Data Eng Weekly

Hadoop Weekly Issue #166

17 April 2016

Hortonworks had a number of announcements this week at Hadoop Summit Europe, and there's coverage of these throughout the newsletter. Apache Storm hit version 1.0.0 with some impressive new features. In technical news, there are multiple articles about scaling Kafka/services built on Kafka and testing of distributed systems. And if you missed Hadoop Summit, videos of many of the presentations have already been posted.


Smyte has written about their infrastructure for realtime spam and fraud detection based on a stream of event data. The initial event processing system was built with Kafka, Redis, Secor, and S3. To scale further and cheaper, they moved to a disk-based solution built using the Redis protocol with RocksDB and Kafka for replication.
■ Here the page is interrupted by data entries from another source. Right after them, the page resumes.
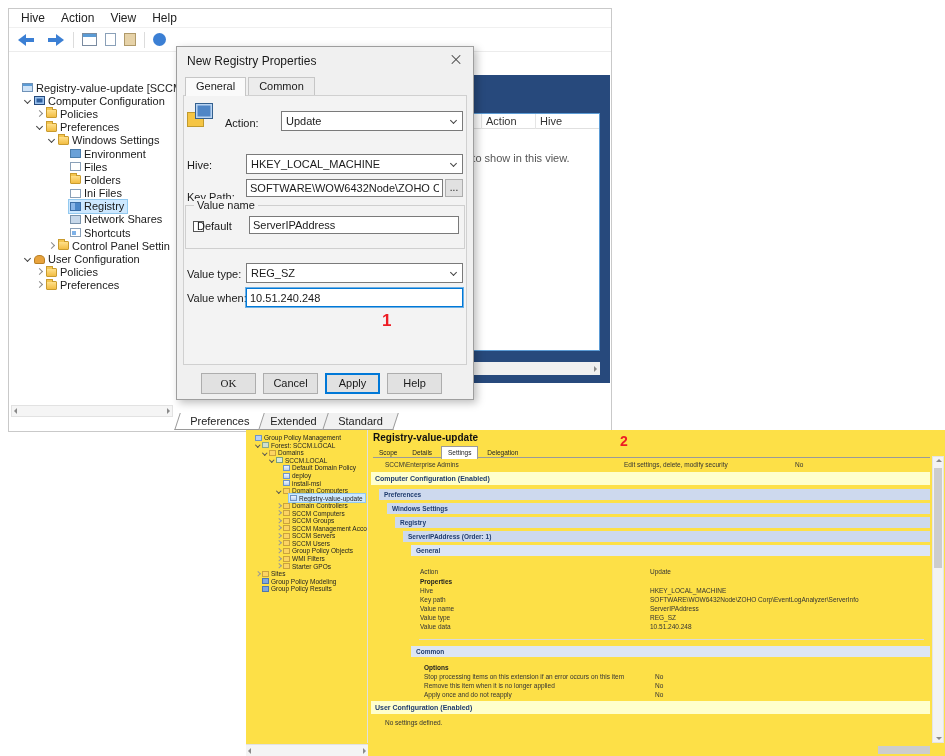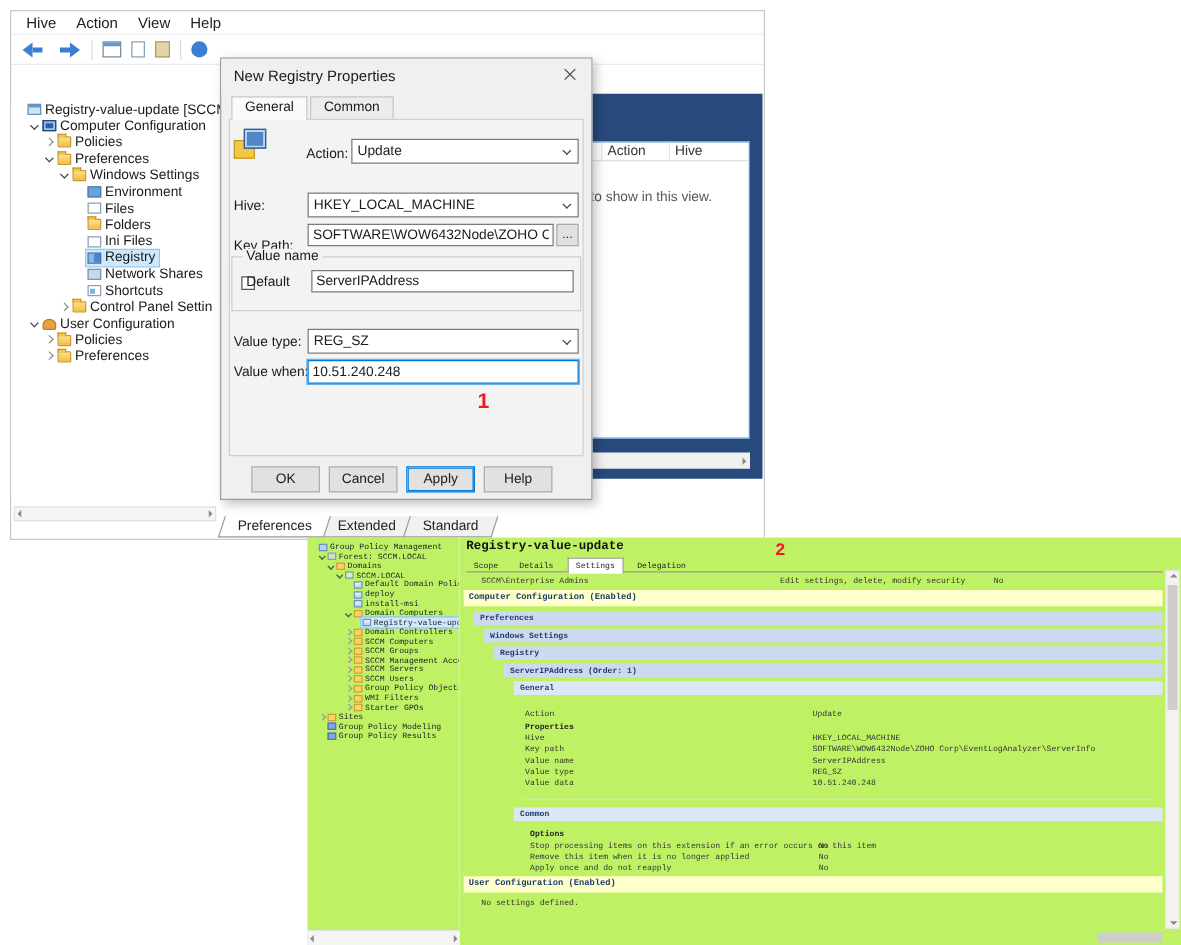--- a/index.html
+++ b/index.html
@@ -101,21 +101,21 @@
   .cb { position:absolute; width:11px; height:11px; background:#fff; border:1px solid #555; }
   .dlg-icon { position:absolute; left:10px; top:56px; width:26px; height:24px; }
   .dlg-icon::before { content:""; position:absolute; left:0; bottom:0; width:15px; height:13px; background:#f5c544; border:1px solid #c09a2e; }
   .dlg-icon::after { content:""; position:absolute; right:0; top:0; width:16px; height:14px; background:#4f86c6; border:1px solid #33608f; box-shadow:inset 0 0 0 1.5px #b9d4f2; }
   .dbtn { position:absolute; top:326px; width:55px; height:21px; background:#e1e1e1; border:1px solid #adadad; font-size:11px; text-align:center; line-height:19px; }
   .dbtn.focus { border:1px solid #0078d7; box-shadow:inset 0 0 0 1px #0078d7; }
   .marker { font-weight:bold; color:#ed1c24; position:absolute; }
   .marker1 { left:205px; top:264px; font-size:17px; }
 
   
-  .gpmc { position:absolute; left:246px; top:430px; width:699px; height:326px; background:#bef264;font-family:Liberation Mono, monospace; }
+  .gpmc { position:absolute; left:246px; top:430px; width:699px; height:326px; background:#fde047; }
   .gtree { position:absolute; left:0; top:0; width:122px; bottom:13px; overflow:hidden; border-right:1px solid #e0e0e0; padding-top:4px; }
   .grow { display:flex; align-items:center; height:7.55px; font-size:6.5px; color:#222; white-space:nowrap; }
   .glv0{padding-left:2px}.glv1{padding-left:9px}.glv2{padding-left:16px}.glv3{padding-left:23px}.glv4{padding-left:30px}.glv5{padding-left:37px}
   .gchev { width:6px; height:6px; position:relative; flex:none; }
   .gchev.exp::before { content:""; position:absolute; left:1px; top:1px; width:2.5px; height:2.5px; border-right:1px solid #555; border-bottom:1px solid #555; transform:rotate(45deg); }
   .gchev.col::before { content:""; position:absolute; left:1px; top:1px; width:2.5px; height:2.5px; border-right:1px solid #999; border-bottom:1px solid #999; transform:rotate(-45deg); }
   .gnode { display:flex; align-items:center; gap:2px; padding:0 2px 0 1px; height:7.5px; }
   .gnode.sel { background:#cde8ff; outline:1px solid #93c9ef; }
   .gic { width:7px; height:6px; flex:none; display:inline-block; }
   .gic-console { background:#b8d0f2; border:1px solid #6f94c4; }
@@ -322,21 +322,21 @@
       <span class="dlg-close"></span>
     </div>
     <div class="dtabs">
       <div class="dtab active">General</div>
       <div class="dtab">Common</div>
     </div>
     <div class="dpage"></div>
 
     <span class="dlg-icon"></span>
 
-    <span class="dlbl" style="left:48px; top:70px;margin-left:20px;">Action:</span>
+    <span class="dlbl" style="left:48px; top:70px;">Action:</span>
     <div class="combo" style="left:104px; top:64px; width:182px;">
         <span>Update</span>
       </div>
 
     <span class="dlbl" style="left:10px; top:112px;">Hive:</span>
     <div class="combo" style="left:69px; top:107px; width:217px;">
         <span>HKEY_LOCAL_MACHINE</span>
       </div>
 
     <span class="dlbl" style="left:10px; top:144px;">Key Path:</span>
@@ -353,21 +353,21 @@
     <span class="dlbl" style="left:10px; top:221px;">Value type:</span>
     <div class="combo" style="left:69px; top:216px; width:217px;">
         <span>REG_SZ</span>
       </div>
 
     <span class="dlbl" style="left:10px; top:245px;">Value when:</span>
     <input class="tin focus" style="left: 69px; top: 241px; width: 217px; height: 19px;" value="10.51.240.248">
 
     <span class="marker marker1">1</span>
 
-    <div class="dbtn" style="left:24px;">OK</div>
+    <div class="dbtn" style="left:24px;font-family:Liberation Serif, serif;">OK</div>
     <div class="dbtn" style="left:86px;">Cancel</div>
     <div class="dbtn focus" style="left:148px;">Apply</div>
     <div class="dbtn" style="left:210px;">Help</div>
   </div>
 
   <div class="gpmc">
 
     <div class="gtree">
       <div class="grow glv0">
           <span class="gchev"></span>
This post describes combining rsyslog, Kafka, and AWS with the ELK stack (ElasticSearch, Logstash and Kibana) to address back-pressure, scaling problems, and maintenance issues. The post covers the rsyslog integration with Kafka and schema tricks with ryslog as well as how to run Kafka, Zookeeper, and others in AWS auto scaling groups.

Hortonworks has a post about the upcoming data governance features of Apache Atlas and Apache Range. Among these are classification-based access controls, data expiry-based policies, location-specific policies, prohibition of dataset combinations, and cross component lineage (e.g. tracking data from Kafka to Storm to Hive).

Apache HAWQ (incubating) is the SQL engine based on Greenplum for querying data on HDFS. This post discusses the classic design of and upcoming improvements to HAWQ, including how it differs from Spark and MapReduce, some of the challenges of a classic MPP design with Hadoop, and how HAWQ's new design combines techniques from MPP and batch to get the best of both worlds.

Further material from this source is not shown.